See gitolite.rc doc:
$REPO_UMASK
, octal, default 0077
The default UMASK
that gitolite uses makes all the repos and their contents have rwx------
permissions. People who want to run gitweb realise that this will not do.
The correct way to deal with this is to give this variable a value like 0027
(note the syntax: the leading 0 is required), and then make the user running the webserver (apache, www-data
, whatever) a member of the 'git' group.
If you've already installed gitolite then existing files will have to be fixed up manually (for a umask or 0027
, that would be chmod -R g+rX
). This is because umask
only affects permissions on newly created files, not existing ones.
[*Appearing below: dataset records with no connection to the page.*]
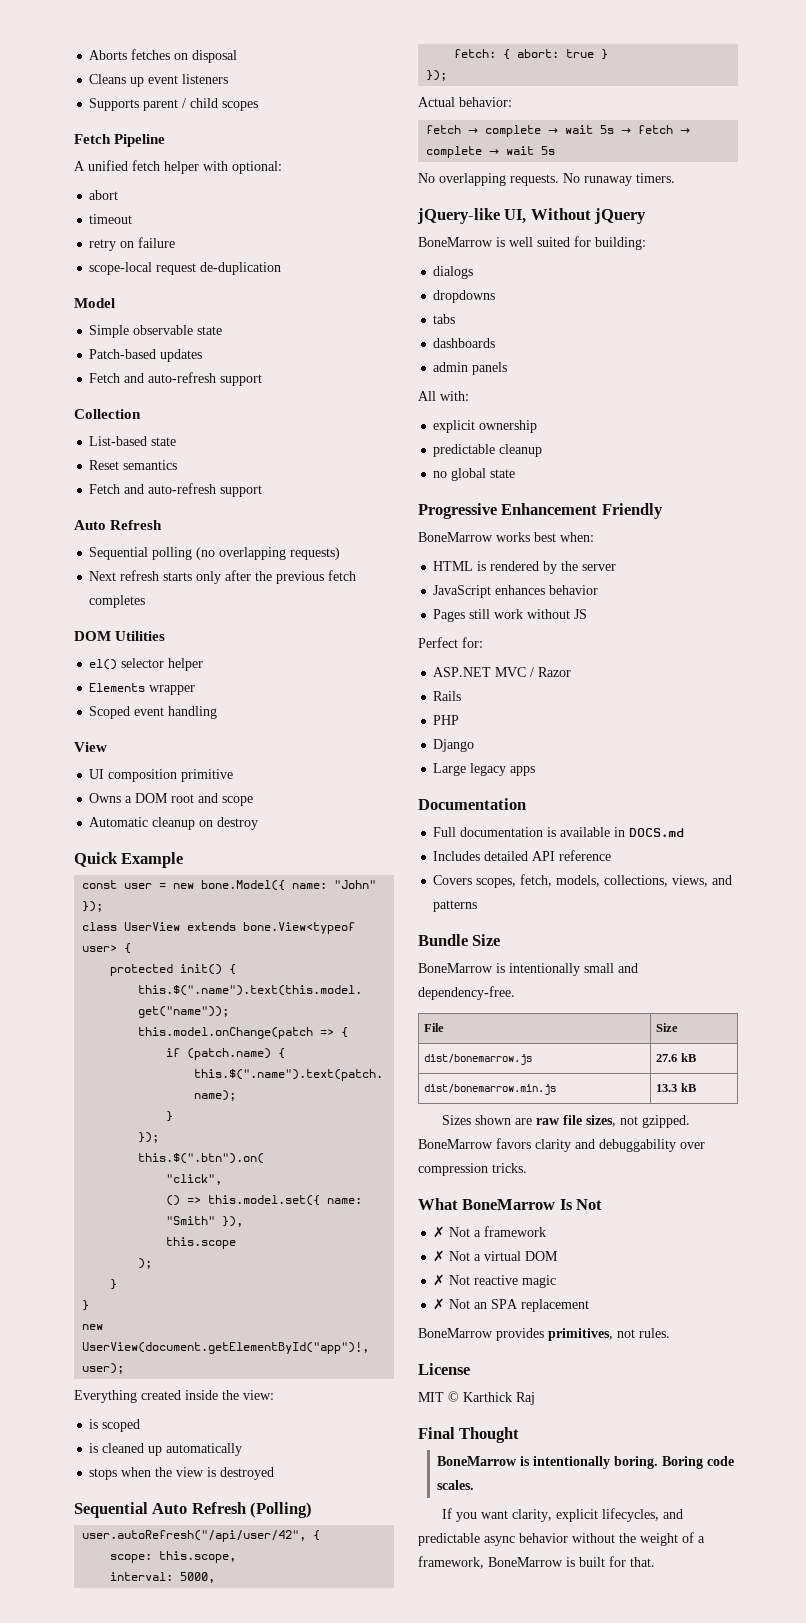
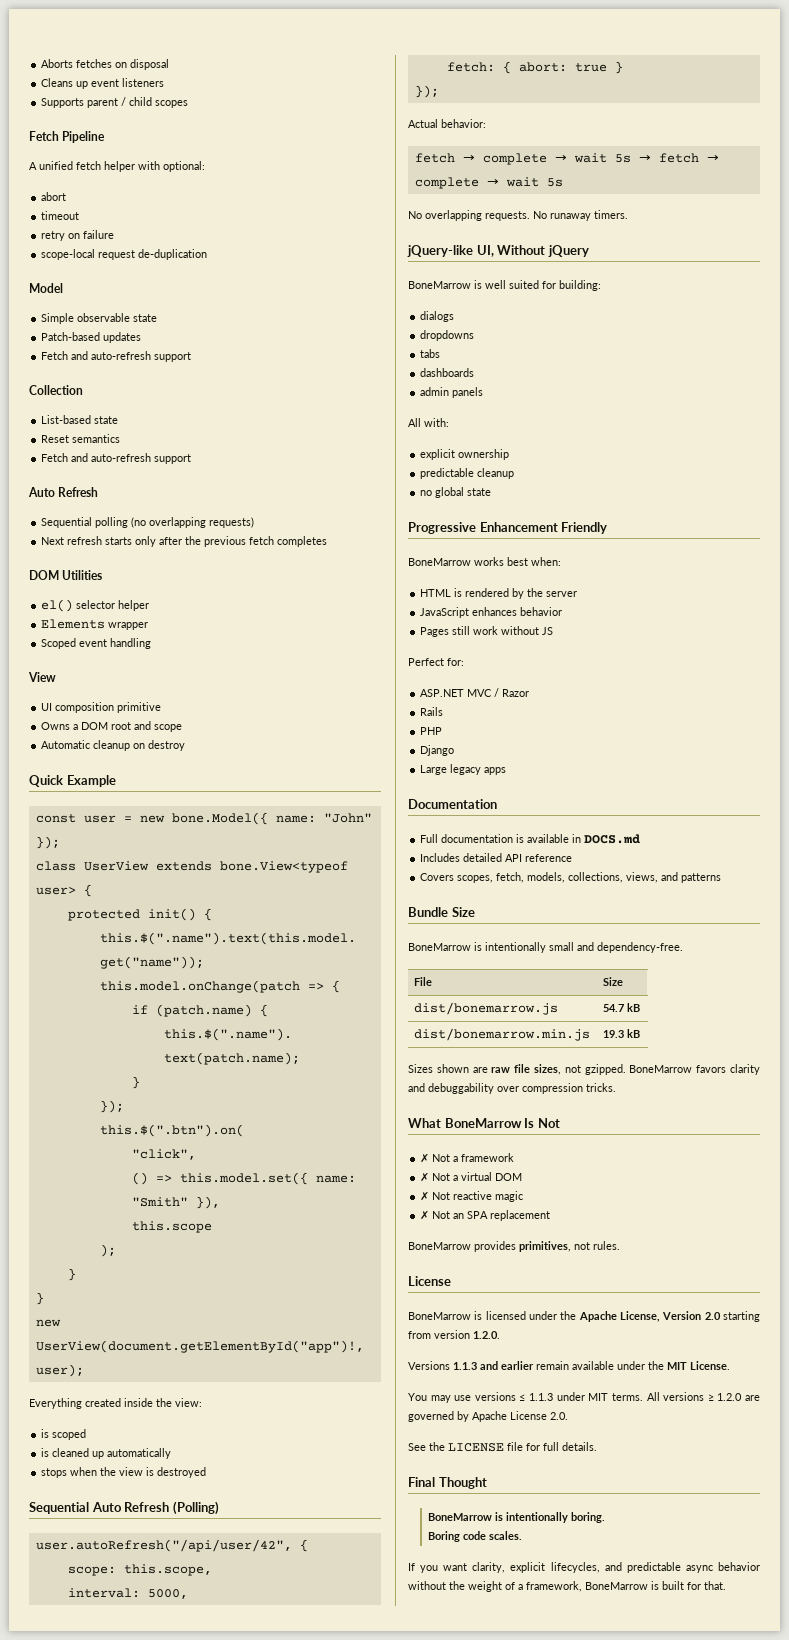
- dist/bonemarrow.js | 27.6 kB
+ dist/bonemarrow.js | 54.7 kB
- dist/bonemarrow.min.js | 13.3 kB
+ dist/bonemarrow.min.js | 19.3 kB
- MIT © Karthick Raj
+ BoneMarrow is licensed under the Apache License, Version 2.0 starting from version 1.2.0.
+ Versions 1.1.3 and earlier remain available under the MIT License.
+ You may use versions ≤ 1.1.3 under MIT terms. All versions ≥ 1.2.0 are governed by Apache License 2.0.
+ See the LICENSE file for full details.
- BoneMarrow is intentionally boring. Boring code scales.
+ BoneMarrow is intentionally boring.
+ Boring code scales.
This settings is similar to the one use when you create directly a git repo (without gitolite):
core.sharedRepository
When group
(or true
), the repository is made shareable between several users in a group (making sure all the files and objects are group-writable).
When all
(or world
or everybody
), the repository will be readable by all users, additionally to being group-shareable
.
When umask
(or false
), git will use permissions reported by umask
.
See also "How do I share a Git repository with multiple users on a machine?" for more.
When you have conflicts between platforms relative to permissions, you also have the option to "instruct git to ignore file permissions changes" (git config core.fileMode false
).
Update: This answer covers gitolite 2. With gitolite 3 the setting changed from $REPO_UMASK
to just $UMASK
.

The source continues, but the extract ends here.